What the American people will get in the future, under present economic policies, may be something quite different from what they now expect. The reflation under way will, in the short run, increase output, reduce unemployment and re-invigorate commodity markets. Economic growth will exceed OMB and CEA forecasts for 1983. But, on the horizon, lurks another speculative bubble, foreign exchange crisis, commodity booms, precious metal hysteria, more budget crisis and world monetary disorder. True, the Fed will have bailed out the money-center banks and the bankrupt third world; monetarism will be a thing of the past; the immediate unemployment crisis will have passed; nominal interest rates will have fallen under the weight of Fed credit policy. All these things are certainly better than the feckless austerity and recession of 1981-1982. But, all we really have at the moment is one more postwar cyclical recovery, engineered by a Fed reflation.

We have not yet launched a sustained economic recovery upon the necessary basis of a sound currency and a stable price level. Nor will we bring about low, long-term interest rates with the present monetary policy.
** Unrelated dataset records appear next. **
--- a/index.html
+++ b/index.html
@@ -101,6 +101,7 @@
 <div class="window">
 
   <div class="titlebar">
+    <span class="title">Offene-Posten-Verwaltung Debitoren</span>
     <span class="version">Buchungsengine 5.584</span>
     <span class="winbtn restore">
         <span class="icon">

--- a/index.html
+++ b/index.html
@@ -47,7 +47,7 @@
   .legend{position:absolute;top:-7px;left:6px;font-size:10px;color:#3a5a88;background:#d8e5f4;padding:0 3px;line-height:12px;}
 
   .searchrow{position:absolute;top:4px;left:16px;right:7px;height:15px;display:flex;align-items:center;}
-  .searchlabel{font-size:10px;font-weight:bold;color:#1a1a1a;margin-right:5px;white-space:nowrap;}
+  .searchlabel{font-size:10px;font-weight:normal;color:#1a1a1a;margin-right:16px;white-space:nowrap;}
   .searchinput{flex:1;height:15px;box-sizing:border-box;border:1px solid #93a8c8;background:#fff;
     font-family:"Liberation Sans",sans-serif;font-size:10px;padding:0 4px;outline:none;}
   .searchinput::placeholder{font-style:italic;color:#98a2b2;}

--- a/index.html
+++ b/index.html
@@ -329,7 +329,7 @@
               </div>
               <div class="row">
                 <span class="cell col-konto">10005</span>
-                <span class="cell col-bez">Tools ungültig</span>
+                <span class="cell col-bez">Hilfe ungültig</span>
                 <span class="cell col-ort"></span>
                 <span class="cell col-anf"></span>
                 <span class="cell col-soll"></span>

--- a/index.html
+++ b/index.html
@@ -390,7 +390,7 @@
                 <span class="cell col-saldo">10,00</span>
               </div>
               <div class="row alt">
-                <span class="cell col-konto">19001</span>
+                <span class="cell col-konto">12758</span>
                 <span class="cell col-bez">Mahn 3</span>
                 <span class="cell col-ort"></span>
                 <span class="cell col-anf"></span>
This recovery, too, will pass, leaving behind a residue of profoundly disappointed expectations. Left behind also will be an American people more and more looking for radical change and thoroughgoing reformation of our increasingly moribund political and financial institutions.

It does not have to be this way.

The Reagan revolution is not at an end. It is at the way station. Here and now, the President can decide the direction of the world economy for a generation. Will it be more of the same--stop-go credit cycles into the future? Or will it be true monetary reform and an enduring legacy of rapid non-inflationary growth?

The failures of past economic policies also suggest that the choice should not be between monetarism and Keynesianism. Both well-meaning monetarists and Keynesians care little about the integrity of the monetary standard, believing as they do in academic dogmas which assure them that they can wisely manipulate the quantity of paper and credit money needed to bring about prosperity. Often the abstract formulas of these experts work well in a computer or in a classroom. But neither the simultaneous equations of an econometrician, nor the blackboards of a professor, are true substitutes for the real world of the market and its standards.

Only a few economists argue that a thoroughgoing monetary reform on the classical model will fulfill the promise of the Reagan election. And the present indifference toward monetary reform--of academic economists, politicians and bureaucrats--has deferred the promise. The complicity of the guardian elites in the destruction of the historic American monetary standard is an economic heresy which ravages the world. In the economy, the wages of sin are alternating seizures of inflation and unemployment.

Meanwhile, because of the administration’s timid and uncertain policy towards the Fed, and its failure to understand the principal cause of the colossal deficits, namely recession, economic growth has been held back for the past 18 months. As a result, we now face the major challenge of postwar American financial policy, as the Fed launches a worldwide credit reflation under budgetary conditions unique in our history. Rising government credit demands, historically high unemployment and interest rates, combined with the political decision by the Fed to (1) create a worldwide credit expansion in order to raise commodity prices; (2) rescue the world banking system; and (3) revive the U.S. economy, could, if sustained for several years, cause a complete collapse of U.S. financial institutions.

Once the wonder of the Western world, American long-term capital markets have already ceased to exist as our forefathers knew them. Whether they have a future at all--whether we shall inaugurate a period of sustained non-inflationary growth--will be determined by the Reagan Administration monetary policy.

The political stakes are great. That is because a true reform of monetary policy can change the present cyclical upswing into a long-term investment boom.